- Work required: All lines containing the string "Last" must be copied from the entries.

[Version comparison data]

------------

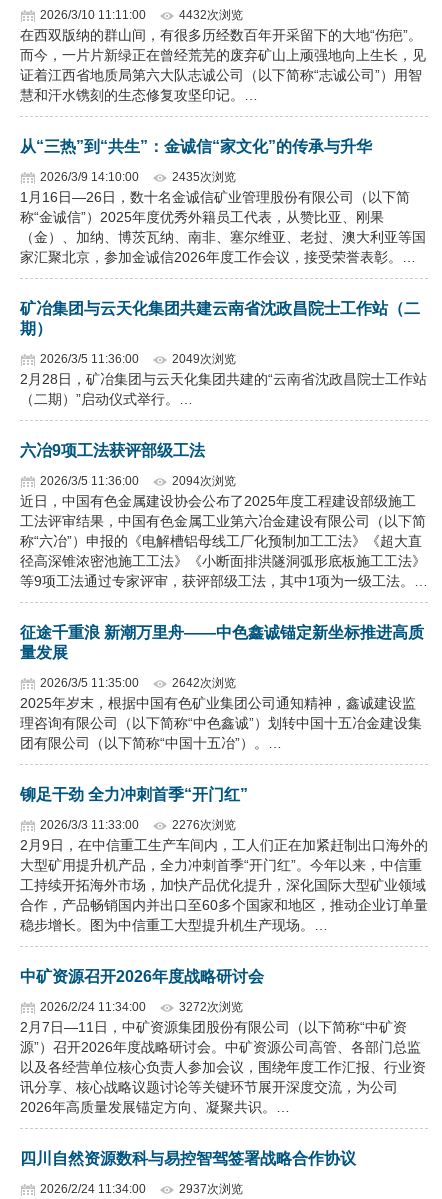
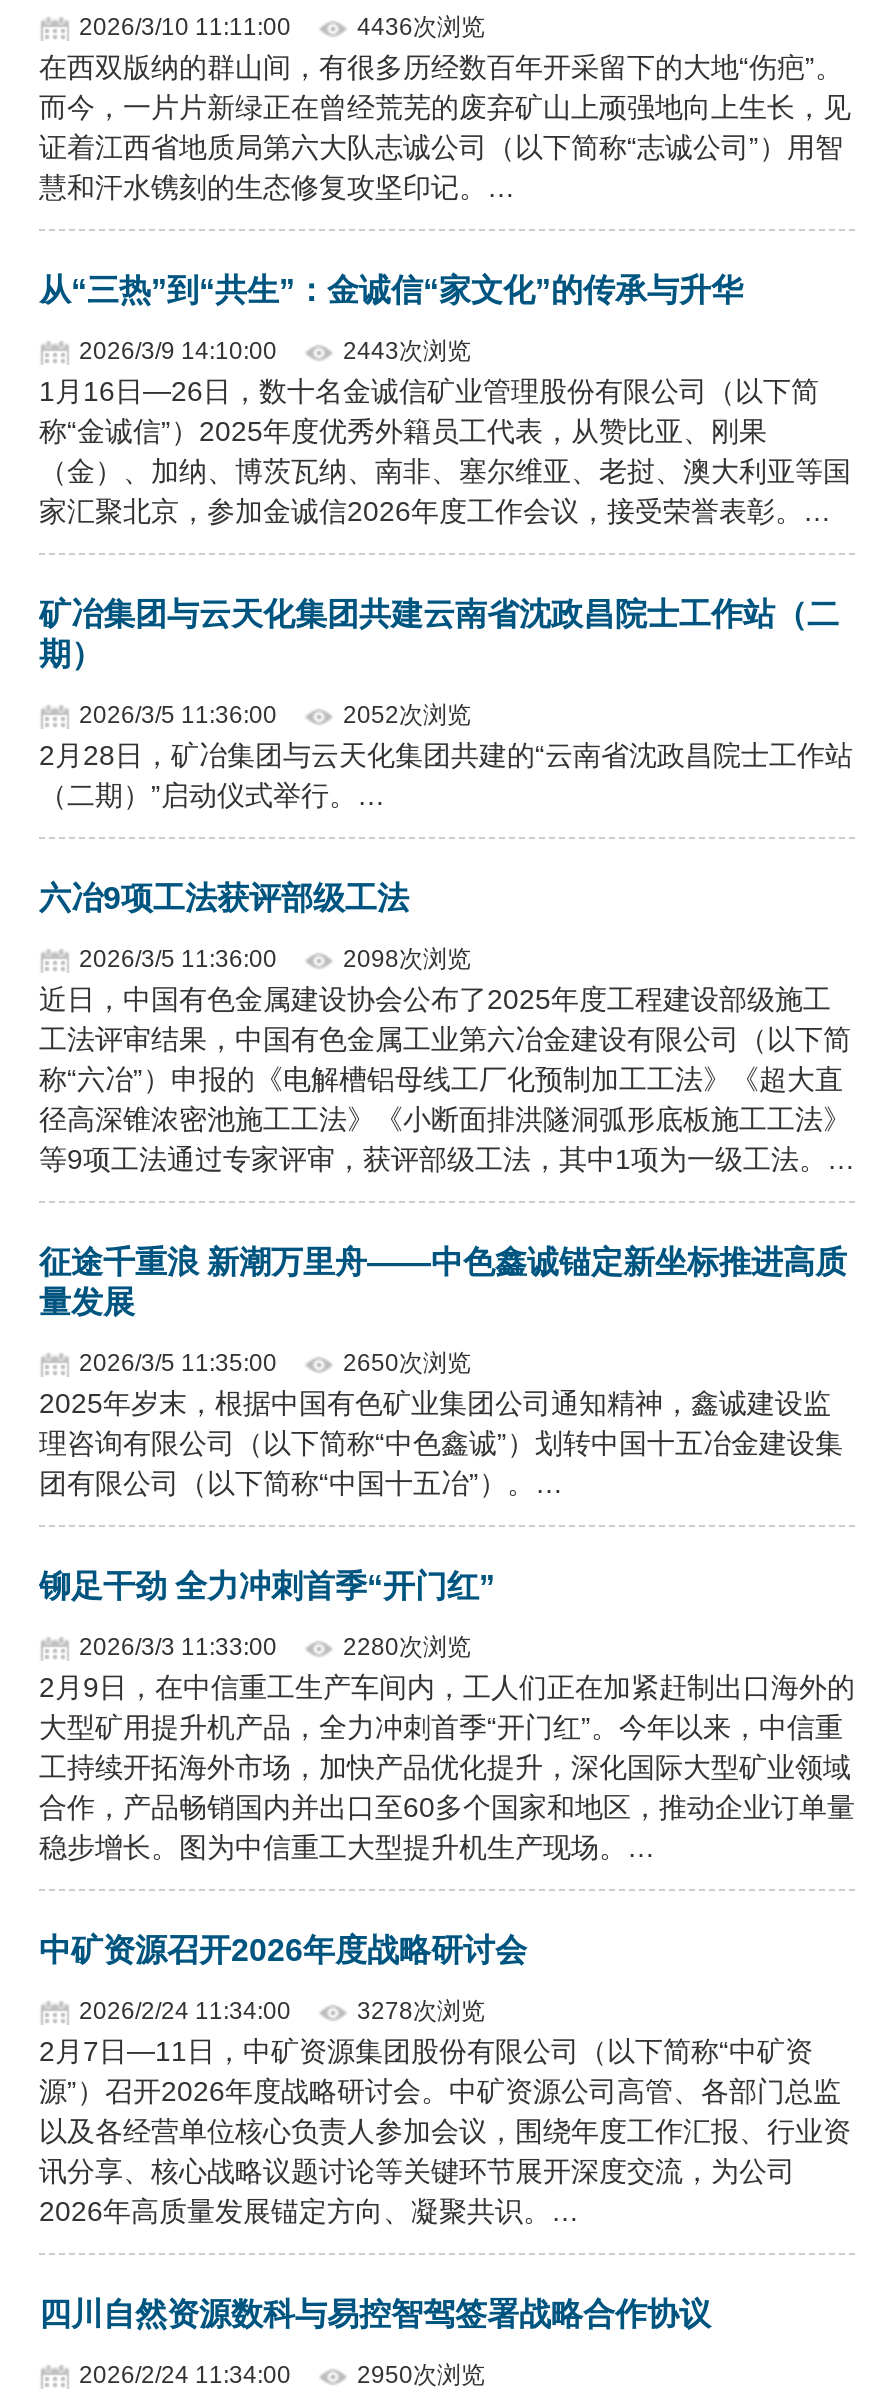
- 4432次浏览
+ 4436次浏览

- 2435次浏览
+ 2443次浏览

- 2049次浏览
+ 2052次浏览

- 2094次浏览
+ 2098次浏览

- 2642次浏览
+ 2650次浏览

- 2276次浏览
+ 2280次浏览

- 3272次浏览
+ 3278次浏览

- 2937次浏览
+ 2950次浏览
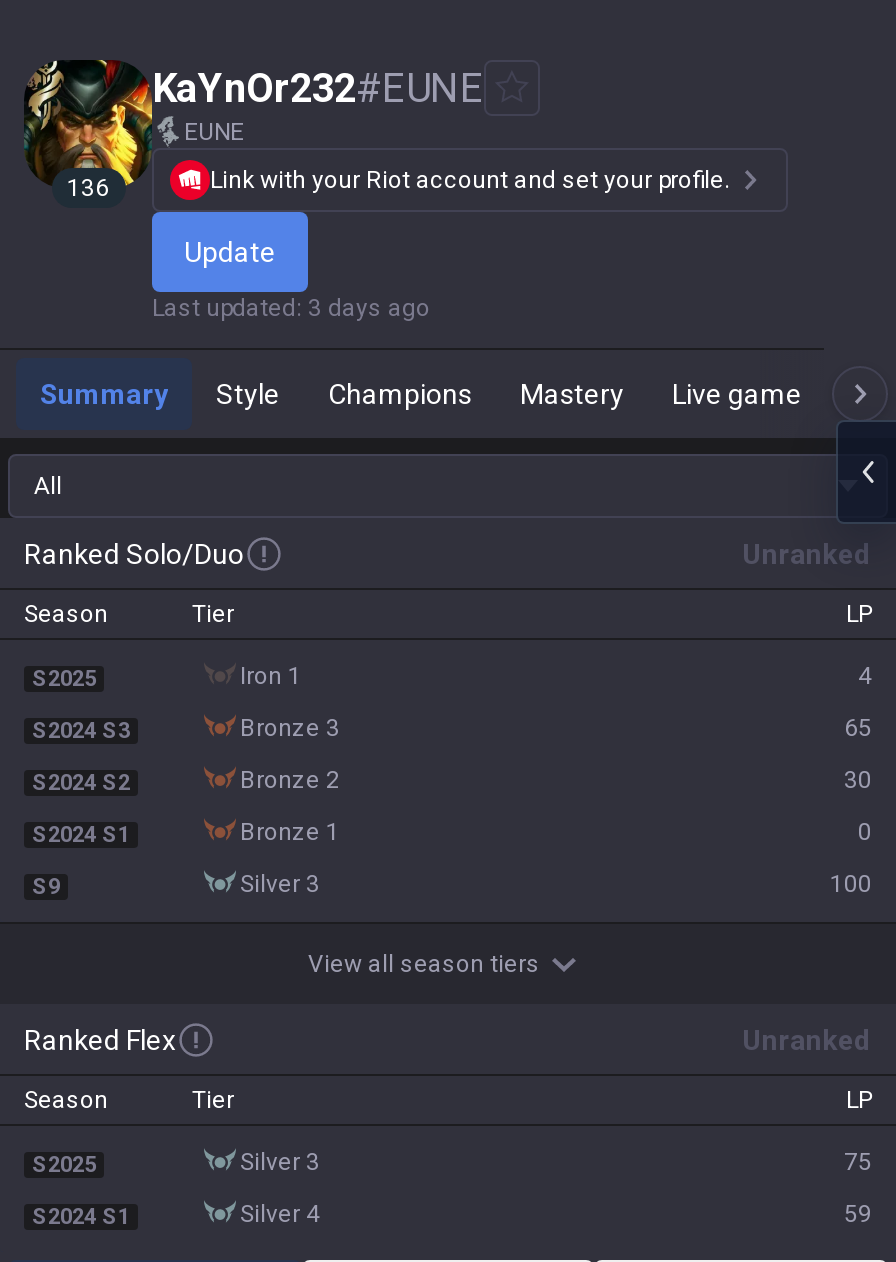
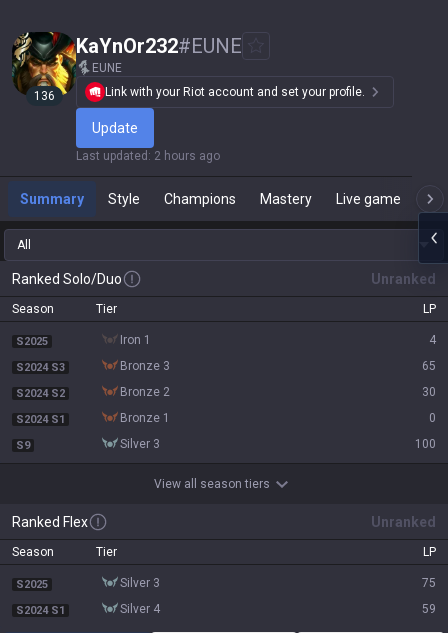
- Last updated: 3 days ago
+ Last updated: 2 hours ago
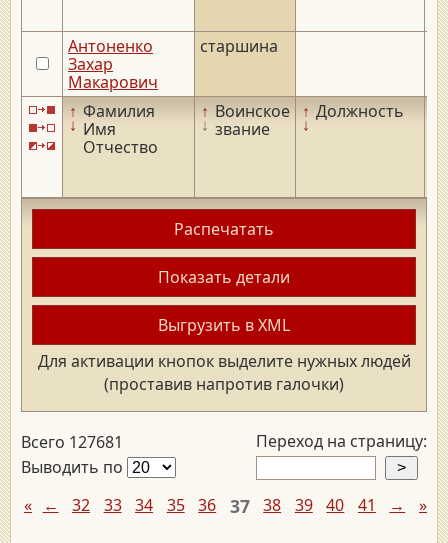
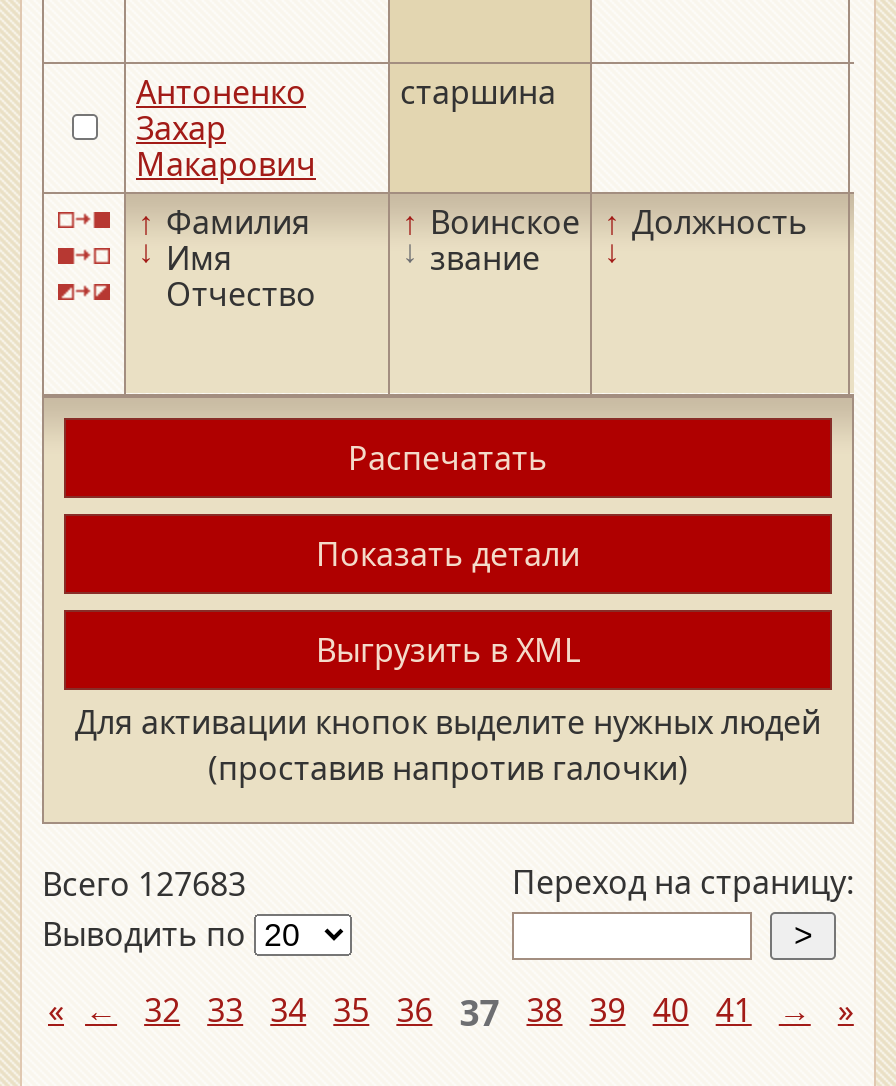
- Всего 127681
+ Всего 127683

------------

- Response:
- Last updated: 3 days ago
+ Last updated: 2 hours ago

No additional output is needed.